*** Opening of Records provided ***

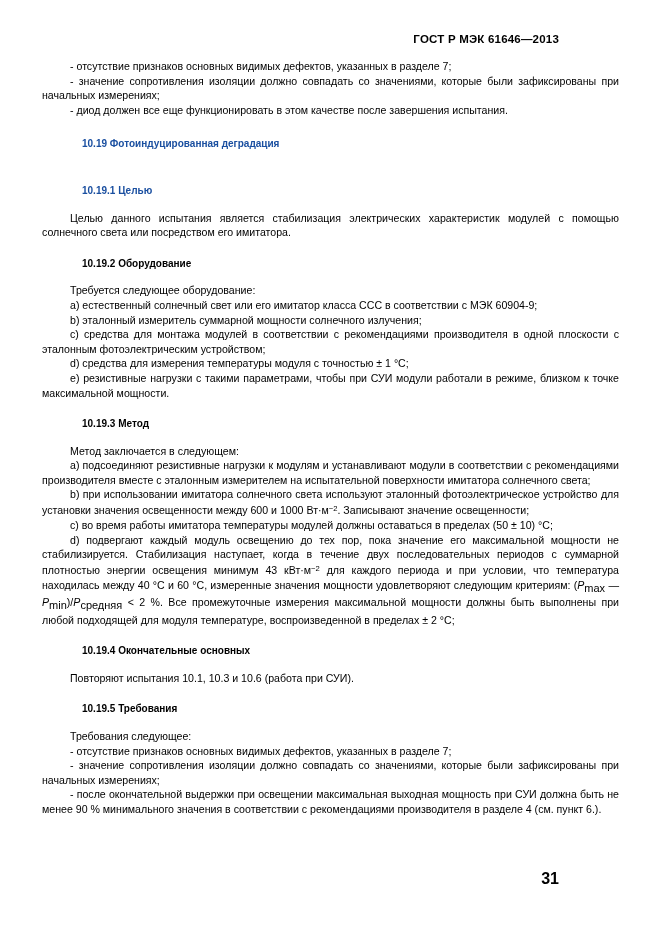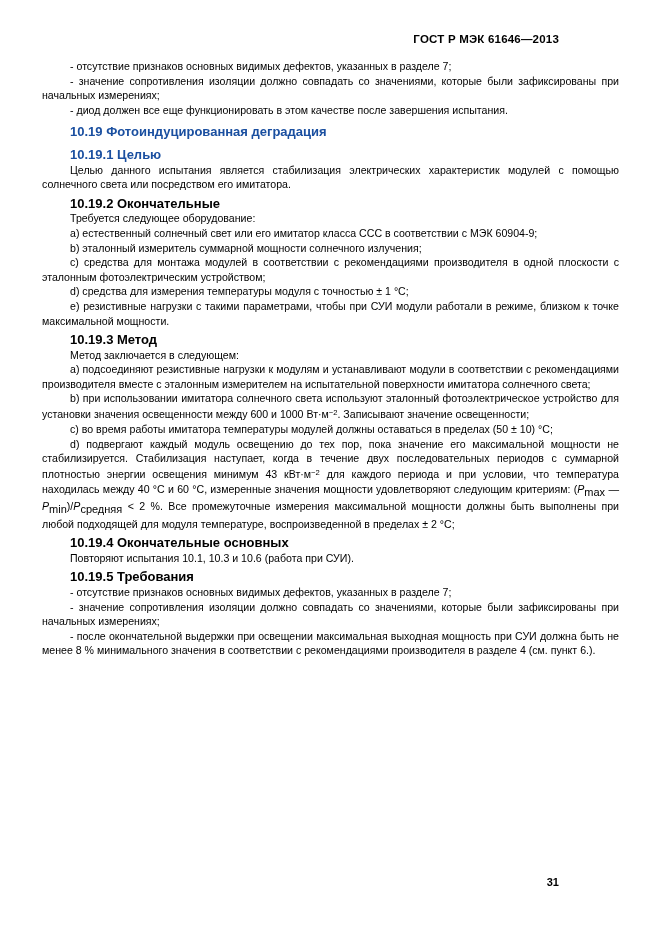--- a/index.html
+++ b/index.html
@@ -50,8 +50,8 @@
     text-indent: 28px;
   }
   .heading {
-    margin: 0;
-    font-size: 13px;
+    margin: 12px;
+    font-size: 10px;
     line-height: 14.6px;
     font-weight: bold;
     text-indent: 28px;

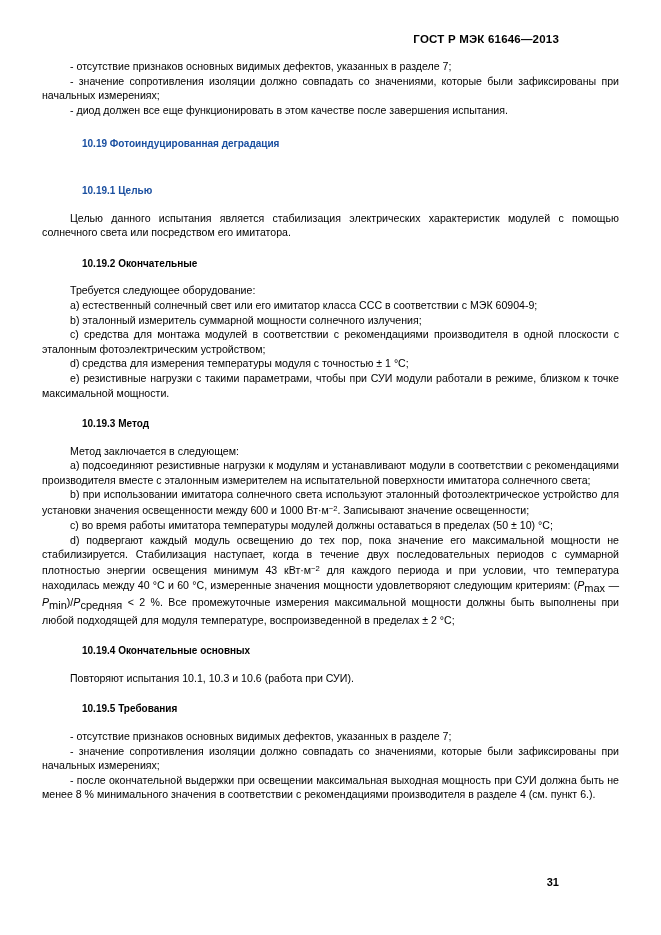--- a/index.html
+++ b/index.html
@@ -95,7 +95,7 @@
       <p class="heading heading-blue">10.19.1 Целью</p>
       <p class="indent">Целью данного испытания является стабилизация электрических характеристик модулей с по­мощью солнечного света или посредством его имитатора.</p>
       <div class="gap-sm"></div>
-      <p class="heading">10.19.2 Окончательные</p>
+      <p class="heading">10.19.2 Оборудование</p>
       <p class="indent">Требуется следующее оборудование:</p>
       <p class="indent">a) естественный солнечный свет или его имитатор класса ССС в соответствии с МЭК 60904-9;</p>
       <p class="indent">b) эталонный измеритель суммарной мощности солнечного излучения;</p>

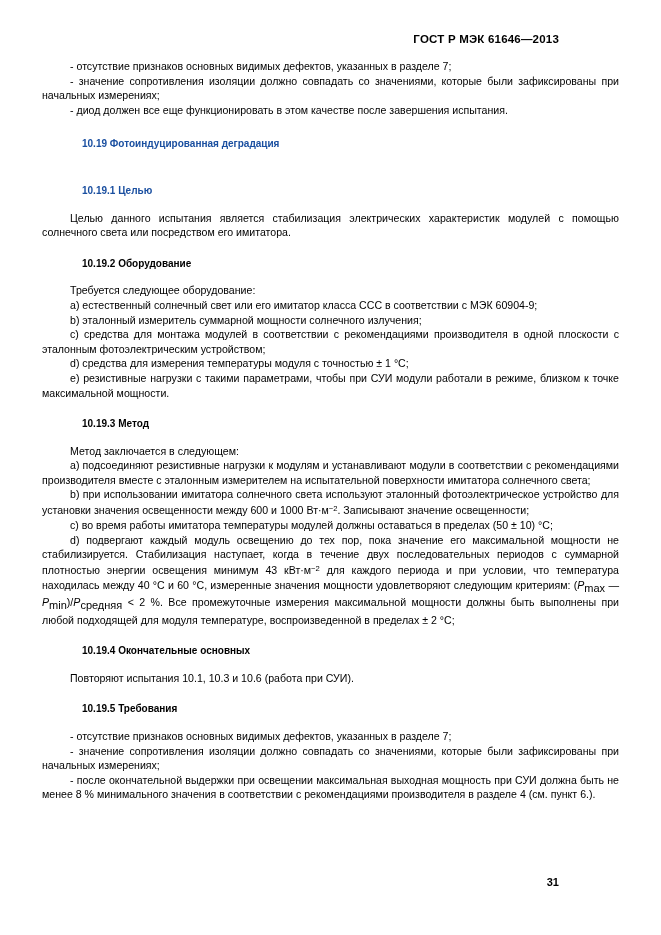--- a/index.html
+++ b/index.html
@@ -114,6 +114,7 @@
       <p class="indent">Повторяют испытания 10.1, 10.3 и 10.6 (работа при СУИ).</p>
       <div class="gap-sm"></div>
       <p class="heading">10.19.5 Требования</p>
+      <p class="indent">Требования следующее:</p>
       <p class="hang">- отсутствие признаков основных видимых дефектов, указанных в разделе 7;</p>
       <p class="hang">- значение сопротивления изоляции должно совпадать со значениями, которые были зафикси­рованы при начальных измерениях;</p>
       <p class="hang">- после окончательной выдержки при освещении максимальная выходная мощность при СУИ должна быть не менее 8 % минимального значения в соответствии с рекомендациями производите­ля в разделе 4 (см. пункт 6.).</p>

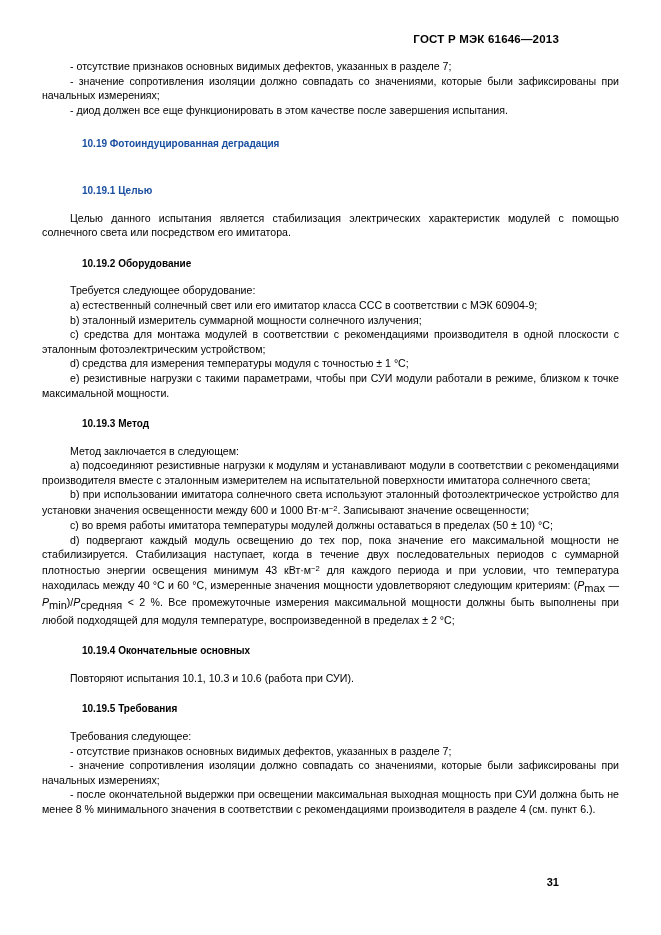--- a/index.html
+++ b/index.html
@@ -117,7 +117,7 @@
       <p class="indent">Требования следующее:</p>
       <p class="hang">- отсутствие признаков основных видимых дефектов, указанных в разделе 7;</p>
       <p class="hang">- значение сопротивления изоляции должно совпадать со значениями, которые были зафикси­рованы при начальных измерениях;</p>
-      <p class="hang">- после окончательной выдержки при освещении максимальная выходная мощность при СУИ должна быть не менее 8 % минимального значения в соответствии с рекомендациями производите­ля в разделе 4 (см. пункт 6.).</p>
+      <p class="hang">- после окончательной выдержки при освещении максимальная выходная мощность при СУИ должна быть не менее 90 % минимального значения в соответствии с рекомендациями производите­ля в разделе 4 (см. пункт 6.).</p>
     </div>
 
   <div class="pagenum">31</div>

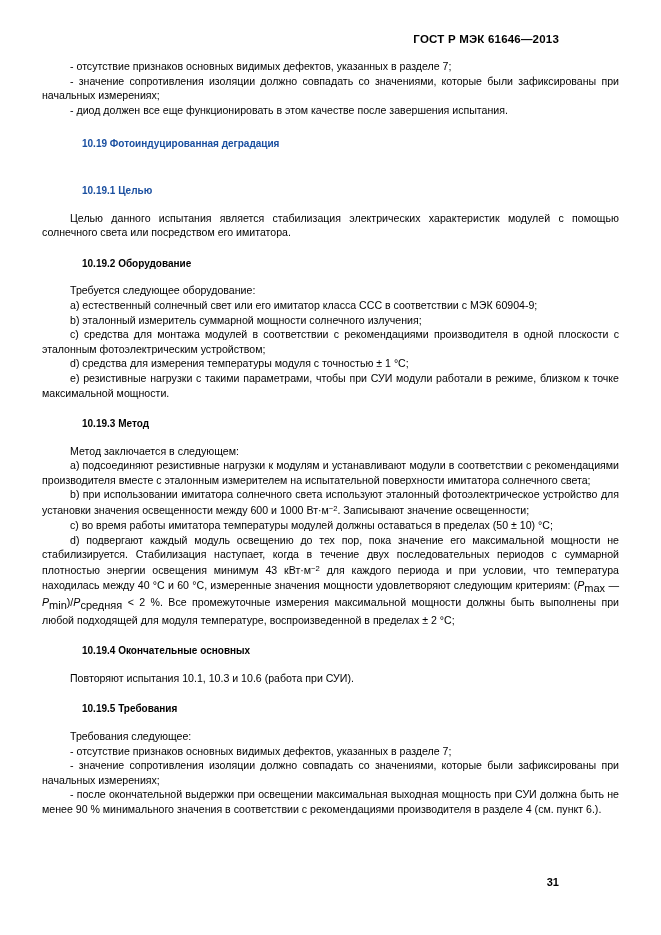--- a/index.html
+++ b/index.html
@@ -74,7 +74,7 @@
     position: absolute;
     right: 42px;
     bottom: 47px;
-    font-size: 11px;
+    font-size: 16px;
     font-weight: bold;
   }
 </style>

*** Close of Records provided ***

### Problem to solve
All lines in the data that contain the word "должна" should be copied.

### Result of the task
       <p class="hang">- после окончательной выдержки при освещении максимальная выходная мощность при СУИ должна быть не менее 8 % минимального значения в соответствии с рекомендациями производите­ля в разделе 4 (см. пункт 6.).</p>
-      <p class="hang">- после окончательной выдержки при освещении максимальная выходная мощность при СУИ должна быть не менее 8 % минимального значения в соответствии с рекомендациями производите­ля в разделе 4 (см. пункт 6.).</p>
+      <p class="hang">- после окончательной выдержки при освещении максимальная выходная мощность при СУИ должна быть не менее 90 % минимального значения в соответствии с рекомендациями производите­ля в разделе 4 (см. пункт 6.).</p>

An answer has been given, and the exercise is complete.